- **Problem**: Retype each entry exactly as written, and keep the pictures out of the copy.
◇ ◇ ◇ ◇
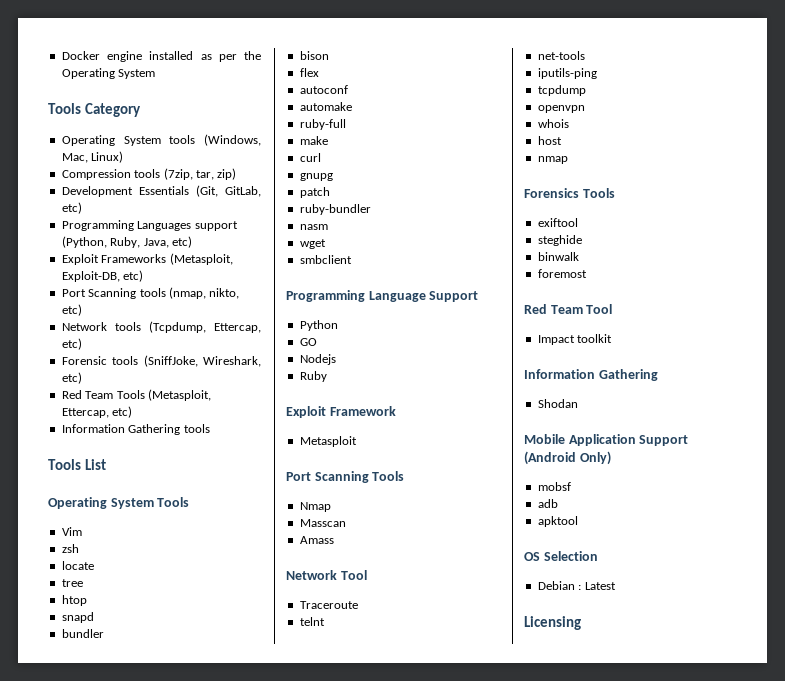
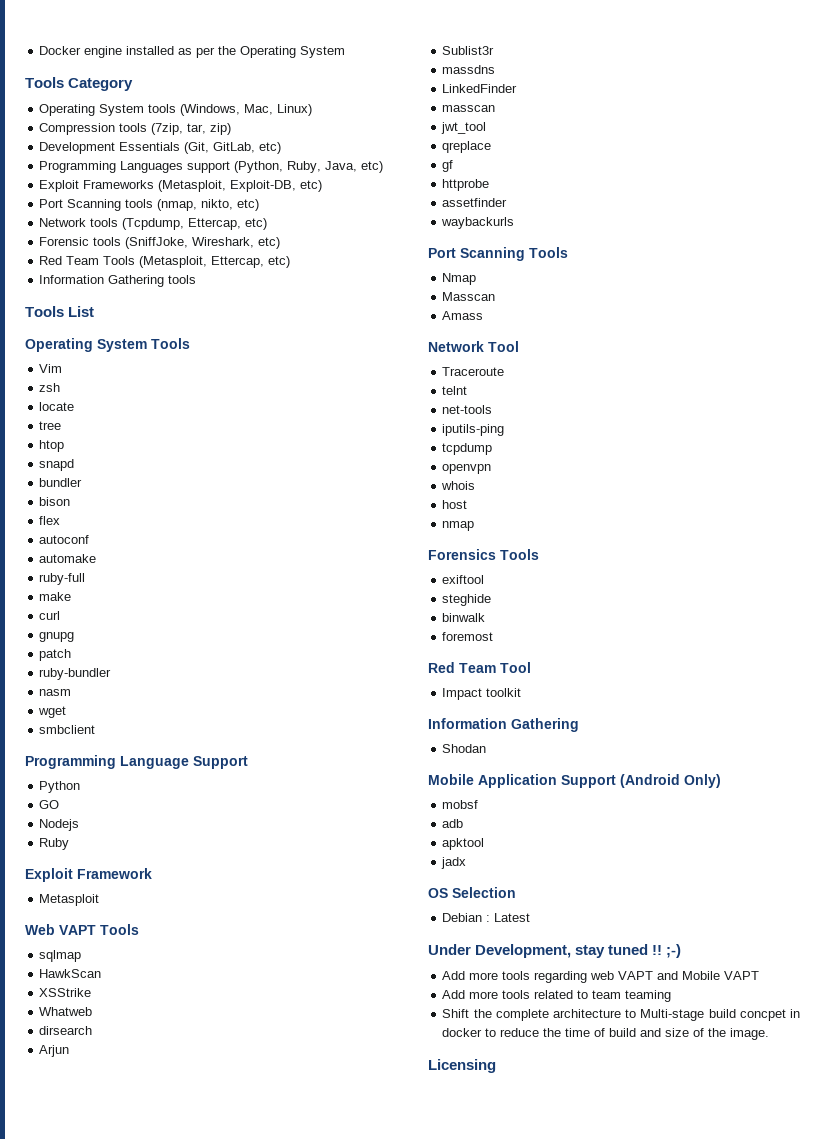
(357, 441) none -> [25,924,139,935] [39,950,82,962] [39,969,102,978] [39,988,92,997] [39,1007,93,1016] [39,1026,93,1035] [39,1045,70,1057] [442,46,495,55] [442,65,496,74] [442,84,518,93] [442,105,496,112] [441,122,487,134] [442,141,492,153] [442,160,454,172] [442,179,490,191] [442,198,508,207] [441,217,515,229] // Web VAPT Tools // sqlmap // HawkScan // XSStrike // Whatweb // dirsearch // Arjun // Sublist3r // massdns // LinkedFinder // masscan // jwt_tool // qreplace // gf // httprobe // assetfinder // waybackurls
(578, 521) none -> [441,857,467,869] // jadx
(616, 586) none -> [428,944,682,958] [442,971,760,983] [442,990,672,1002] [442,1009,800,1021] [442,1028,770,1040] // Under Development, stay tuned !! ;-) // Add more tools regarding web VAPT and Mobile VAPT // Add more tools related to team teaming // Shift the complete architecture to Multi-stage build concpet in docker to reduce the time of build and size of the image.

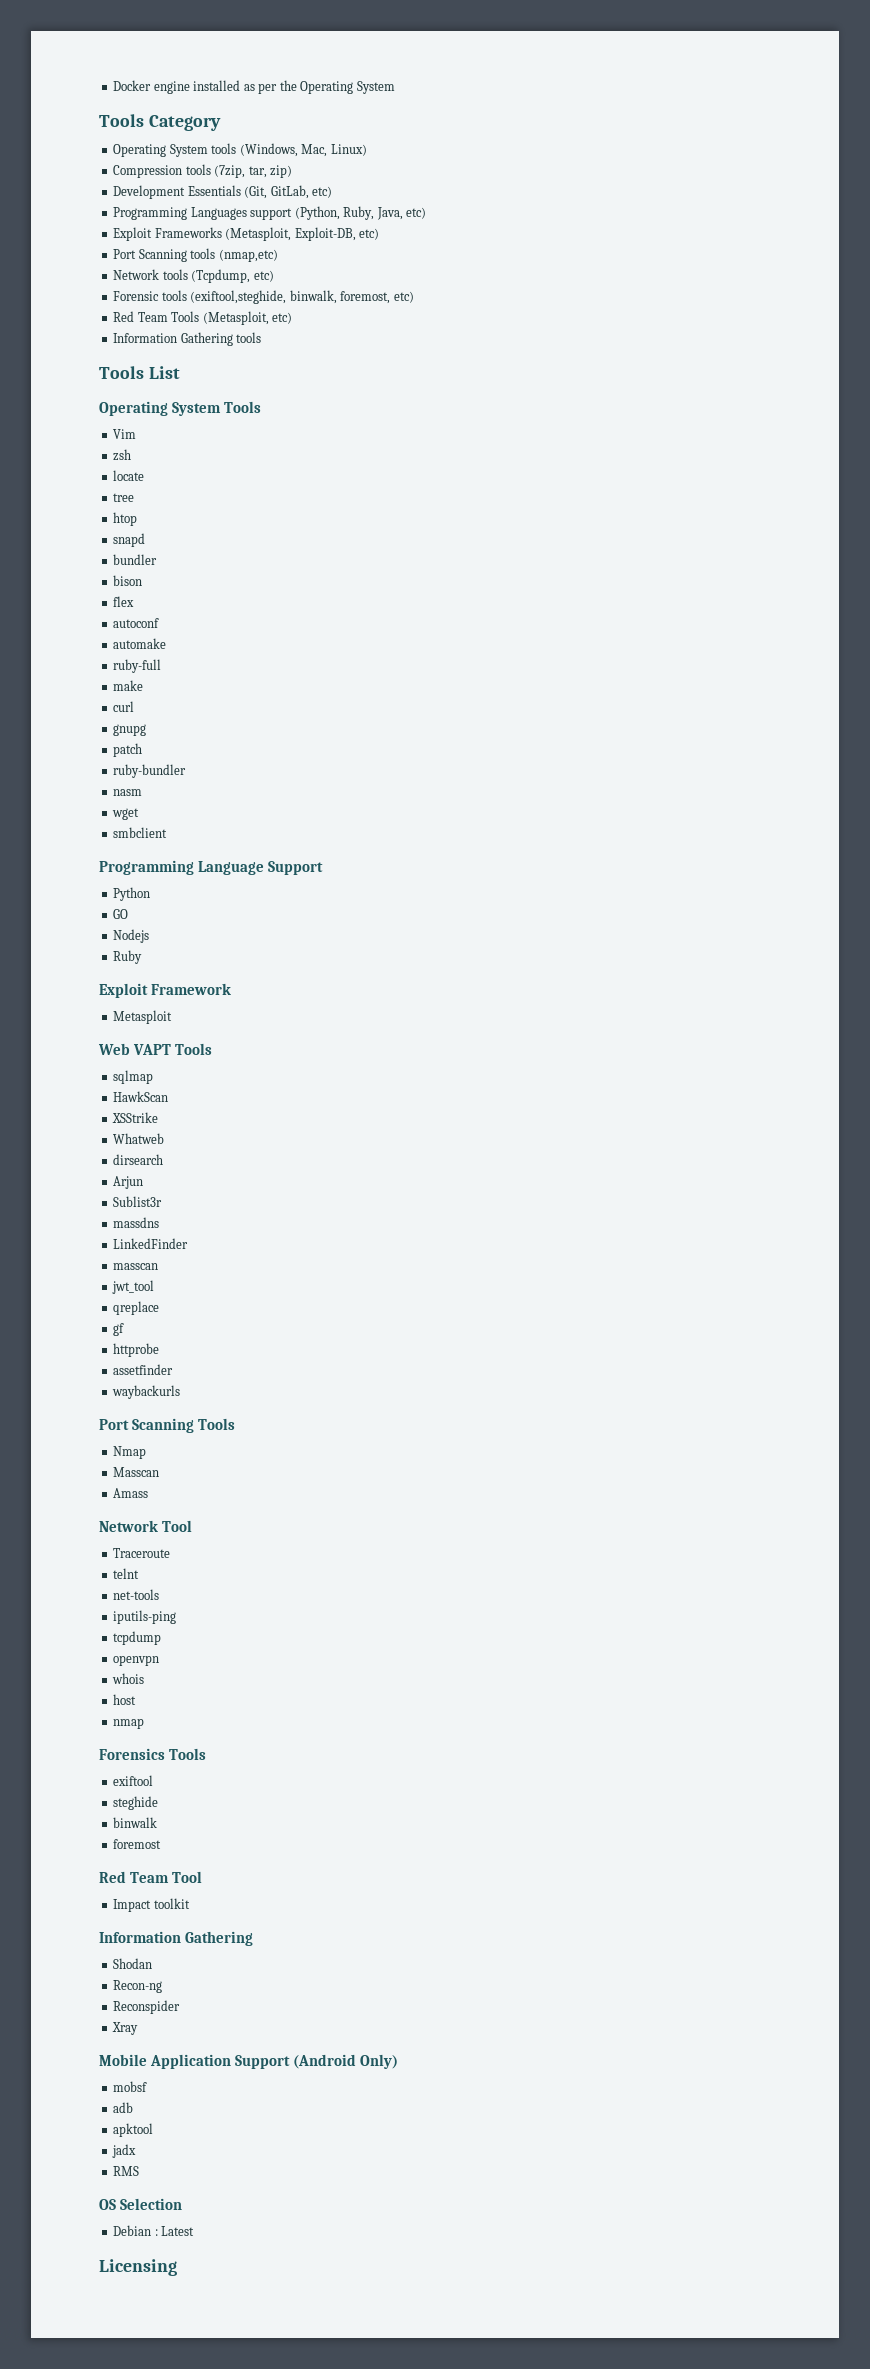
[157,199,260,211] (nmap, nikto, etc) -> [218,249,278,262] (nmap,etc)
[188,218,242,230] Ettercap, -> (251, 276) none
[125,237,255,249] (SniffJoke, Wireshark, -> [190,290,391,304] (exiftool,steghide, binwalk, foremost,
[211,256,265,268] Ettercap, -> (269, 318) none
(487, 748) none -> [113,1980,163,1993] [113,2000,181,2014] [112,2022,139,2035] // Recon-ng // Reconspider // Xray
(467, 863) none -> [113,2166,140,2176] // RMS
[428,944,682,958] [442,971,760,983] [442,990,672,1002] [442,1009,800,1021] [442,1028,770,1040] // Under Development, stay tuned !! ;-) // Add more tools regarding web VAPT and Mobile VAPT // Add more tools related to team teaming // Shift the complete architecture to Multi-stage build concpet in docker to reduce the time of build and size of the image. -> (195, 2231) none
◇ ◇ ◇ ◇
- **Answer section**:
(357, 441) none -> [25,924,139,935] [39,950,82,962] [39,969,102,978] [39,988,92,997] [39,1007,93,1016] [39,1026,93,1035] [39,1045,70,1057] [442,46,495,55] [442,65,496,74] [442,84,518,93] [442,105,496,112] [441,122,487,134] [442,141,492,153] [442,160,454,172] [442,179,490,191] [442,198,508,207] [441,217,515,229] // Web VAPT Tools // sqlmap // HawkScan // XSStrike // Whatweb // dirsearch // Arjun // Sublist3r // massdns // LinkedFinder // masscan // jwt_tool // qreplace // gf // httprobe // assetfinder // waybackurls
(578, 521) none -> [441,857,467,869] // jadx
(616, 586) none -> [428,944,682,958] [442,971,760,983] [442,990,672,1002] [442,1009,800,1021] [442,1028,770,1040] // Under Development, stay tuned !! ;-) // Add more tools regarding web VAPT and Mobile VAPT // Add more tools related to team teaming // Shift the complete architecture to Multi-stage build concpet in docker to reduce the time of build and size of the image.

[157,199,260,211] (nmap, nikto, etc) -> [218,249,278,262] (nmap,etc)
[188,218,242,230] Ettercap, -> (251, 276) none
[125,237,255,249] (SniffJoke, Wireshark, -> [190,290,391,304] (exiftool,steghide, binwalk, foremost,
[211,256,265,268] Ettercap, -> (269, 318) none
(487, 748) none -> [113,1980,163,1993] [113,2000,181,2014] [112,2022,139,2035] // Recon-ng // Reconspider // Xray
(467, 863) none -> [113,2166,140,2176] // RMS
[428,944,682,958] [442,971,760,983] [442,990,672,1002] [442,1009,800,1021] [442,1028,770,1040] // Under Development, stay tuned !! ;-) // Add more tools regarding web VAPT and Mobile VAPT // Add more tools related to team teaming // Shift the complete architecture to Multi-stage build concpet in docker to reduce the time of build and size of the image. -> (195, 2231) none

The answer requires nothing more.